— Work task —
Of the lines in the data below, write out exactly those from the one holding "- Terry Crews carrega" through the one holding "Ana Maria Braga", both included.

— Provided records —

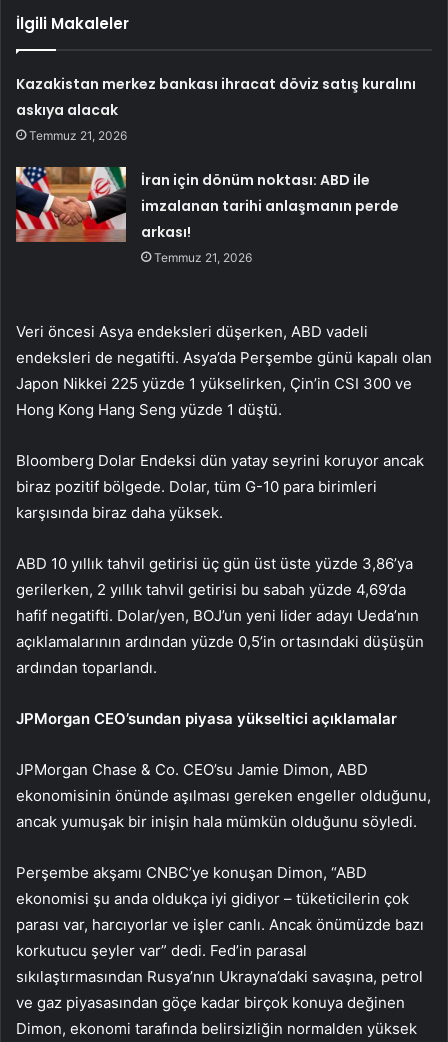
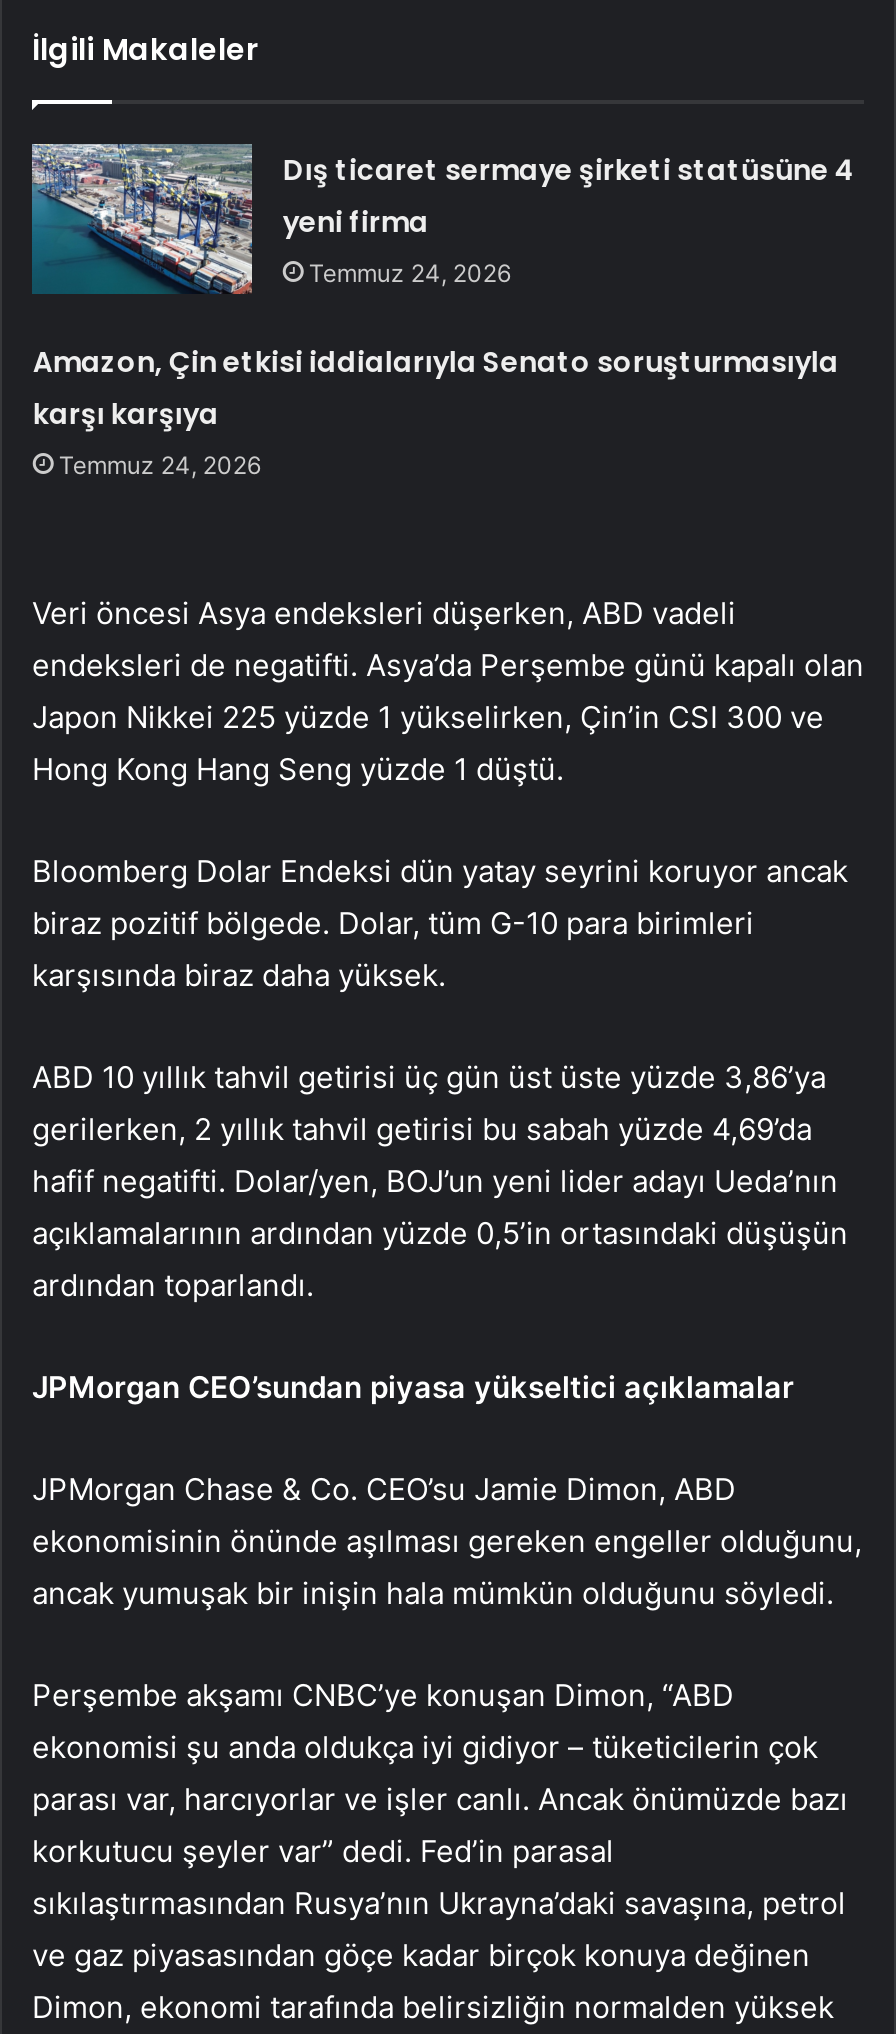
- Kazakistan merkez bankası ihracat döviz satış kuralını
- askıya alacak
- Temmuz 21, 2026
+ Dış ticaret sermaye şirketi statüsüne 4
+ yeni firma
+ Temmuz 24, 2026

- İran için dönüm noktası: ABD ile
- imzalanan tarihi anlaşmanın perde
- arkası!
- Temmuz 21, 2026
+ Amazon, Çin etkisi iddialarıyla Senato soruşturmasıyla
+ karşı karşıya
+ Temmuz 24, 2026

* * *

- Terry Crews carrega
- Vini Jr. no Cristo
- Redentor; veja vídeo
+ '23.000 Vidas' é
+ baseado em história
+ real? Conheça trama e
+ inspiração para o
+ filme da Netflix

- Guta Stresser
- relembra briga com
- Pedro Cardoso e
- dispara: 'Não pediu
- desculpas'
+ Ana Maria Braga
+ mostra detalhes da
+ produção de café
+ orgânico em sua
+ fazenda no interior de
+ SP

— Solution for this exercise —
- Terry Crews carrega
- Vini Jr. no Cristo
- Redentor; veja vídeo
+ '23.000 Vidas' é
+ baseado em história
+ real? Conheça trama e
+ inspiração para o
+ filme da Netflix

- Guta Stresser
- relembra briga com
- Pedro Cardoso e
- dispara: 'Não pediu
- desculpas'
+ Ana Maria Braga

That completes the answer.